__Instructions to follow__. Ignoring the images, restate the records below word for word.

Given information section start

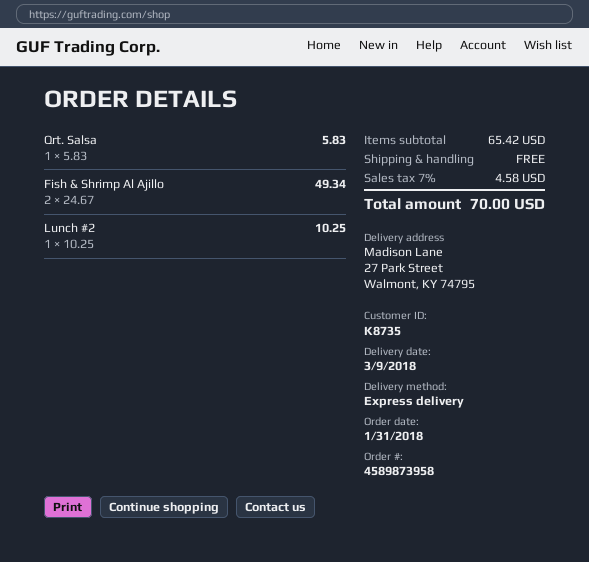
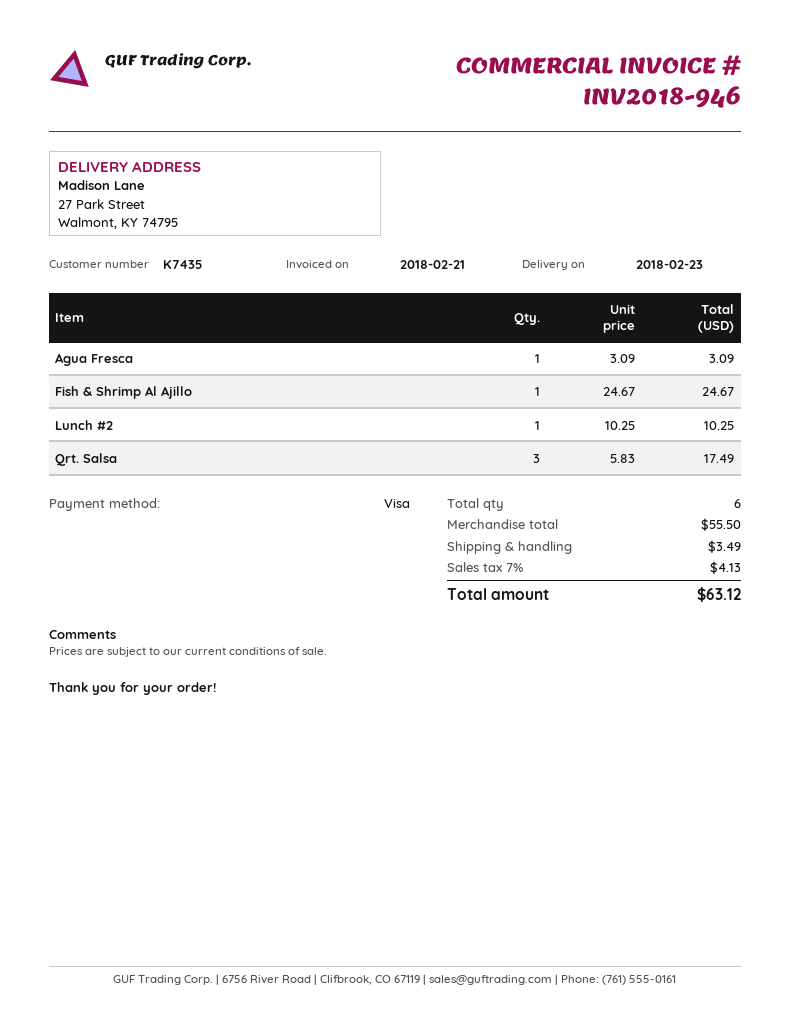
delivery date: 2018-03-09 -> 2018-02-23
customer number: K8735 -> K7435
Qrt. Salsa: 1 x 5.83 = 5.83 -> 3 x 5.83 = 17.49
Fish & Shrimp Al Ajillo: 2 x 24.67 = 49.34 -> 1 x 24.67 = 24.67
Agua Fresca: none -> 1 x 3.09 = 3.09
subtotal: 65.42 -> 55.50
shipping: 0.00 -> 3.49
tax: 7% = 4.58 -> 7% = 4.13
total: 70.00 -> 63.12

Given information section end

__Exercise solution__.
delivery date: 2018-03-09 -> 2018-02-23
customer number: K8735 -> K7435
Qrt. Salsa: 1 x 5.83 = 5.83 -> 3 x 5.83 = 17.49
Fish & Shrimp Al Ajillo: 2 x 24.67 = 49.34 -> 1 x 24.67 = 24.67
Agua Fresca: none -> 1 x 3.09 = 3.09
subtotal: 65.42 -> 55.50
shipping: 0.00 -> 3.49
tax: 7% = 4.58 -> 7% = 4.13
total: 70.00 -> 63.12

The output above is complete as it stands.